#### Exercise brief
Reproduce the entries that follow precisely, setting aside any images.

————

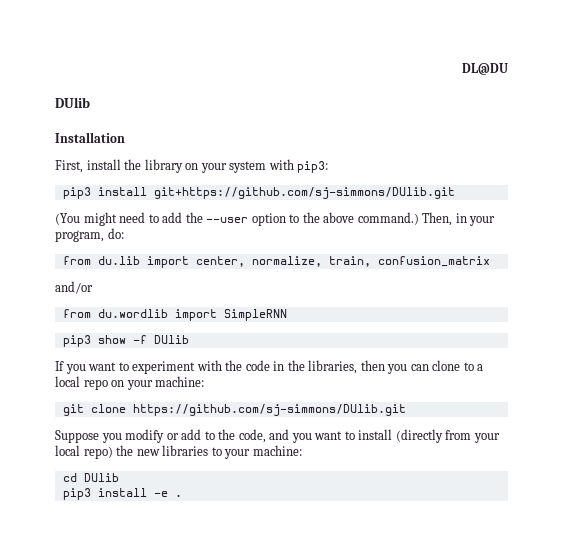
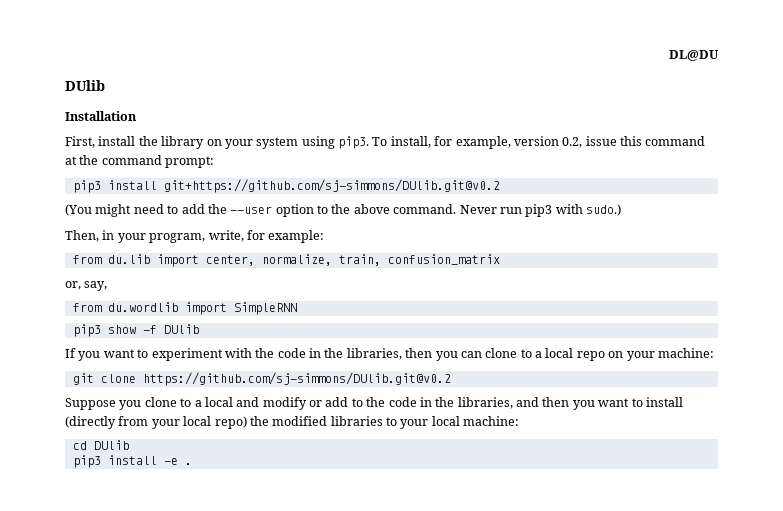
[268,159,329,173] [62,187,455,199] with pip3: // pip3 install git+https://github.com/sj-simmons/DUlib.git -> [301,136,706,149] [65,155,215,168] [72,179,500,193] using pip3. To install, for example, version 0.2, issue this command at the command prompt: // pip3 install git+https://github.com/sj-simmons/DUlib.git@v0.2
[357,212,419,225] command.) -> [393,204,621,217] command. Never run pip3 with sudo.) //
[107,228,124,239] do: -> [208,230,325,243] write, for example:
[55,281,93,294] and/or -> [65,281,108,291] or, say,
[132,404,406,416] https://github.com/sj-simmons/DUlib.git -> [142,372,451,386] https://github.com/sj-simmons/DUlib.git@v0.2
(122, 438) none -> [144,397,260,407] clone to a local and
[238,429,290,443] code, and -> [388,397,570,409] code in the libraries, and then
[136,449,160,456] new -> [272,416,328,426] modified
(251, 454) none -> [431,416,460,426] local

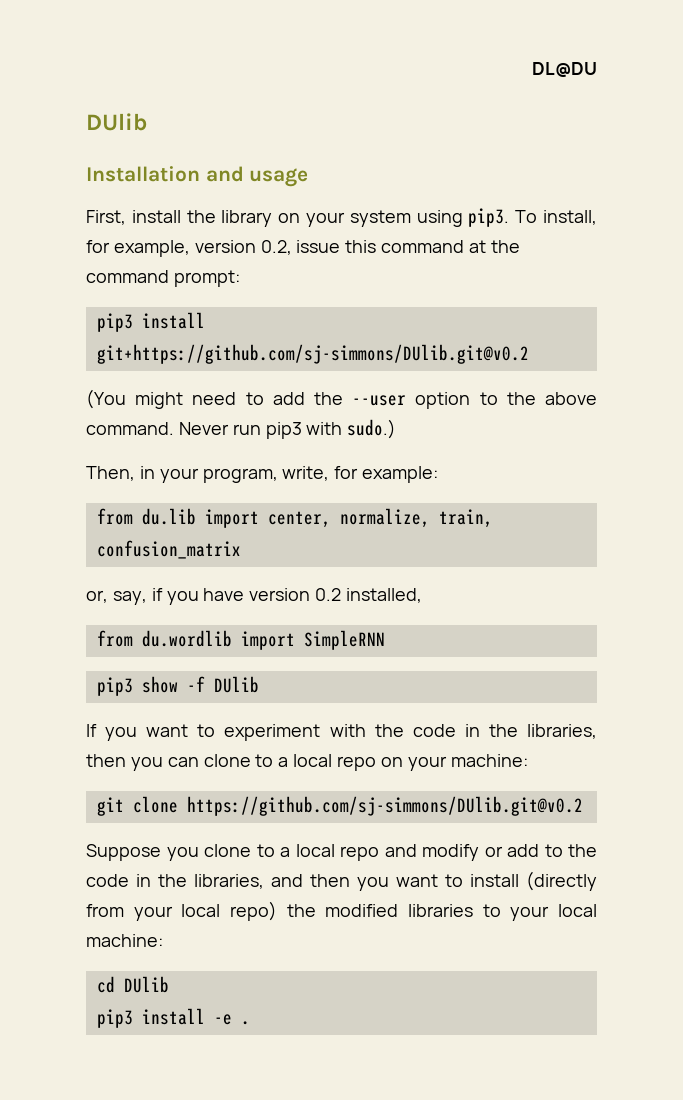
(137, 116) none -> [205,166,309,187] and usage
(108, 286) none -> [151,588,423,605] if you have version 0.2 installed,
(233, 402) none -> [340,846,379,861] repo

————

#### Response to this exercise
[268,159,329,173] [62,187,455,199] with pip3: // pip3 install git+https://github.com/sj-simmons/DUlib.git -> [301,136,706,149] [65,155,215,168] [72,179,500,193] using pip3. To install, for example, version 0.2, issue this command at the command prompt: // pip3 install git+https://github.com/sj-simmons/DUlib.git@v0.2
[357,212,419,225] command.) -> [393,204,621,217] command. Never run pip3 with sudo.) //
[107,228,124,239] do: -> [208,230,325,243] write, for example:
[55,281,93,294] and/or -> [65,281,108,291] or, say,
[132,404,406,416] https://github.com/sj-simmons/DUlib.git -> [142,372,451,386] https://github.com/sj-simmons/DUlib.git@v0.2
(122, 438) none -> [144,397,260,407] clone to a local and
[238,429,290,443] code, and -> [388,397,570,409] code in the libraries, and then
[136,449,160,456] new -> [272,416,328,426] modified
(251, 454) none -> [431,416,460,426] local

(137, 116) none -> [205,166,309,187] and usage
(108, 286) none -> [151,588,423,605] if you have version 0.2 installed,
(233, 402) none -> [340,846,379,861] repo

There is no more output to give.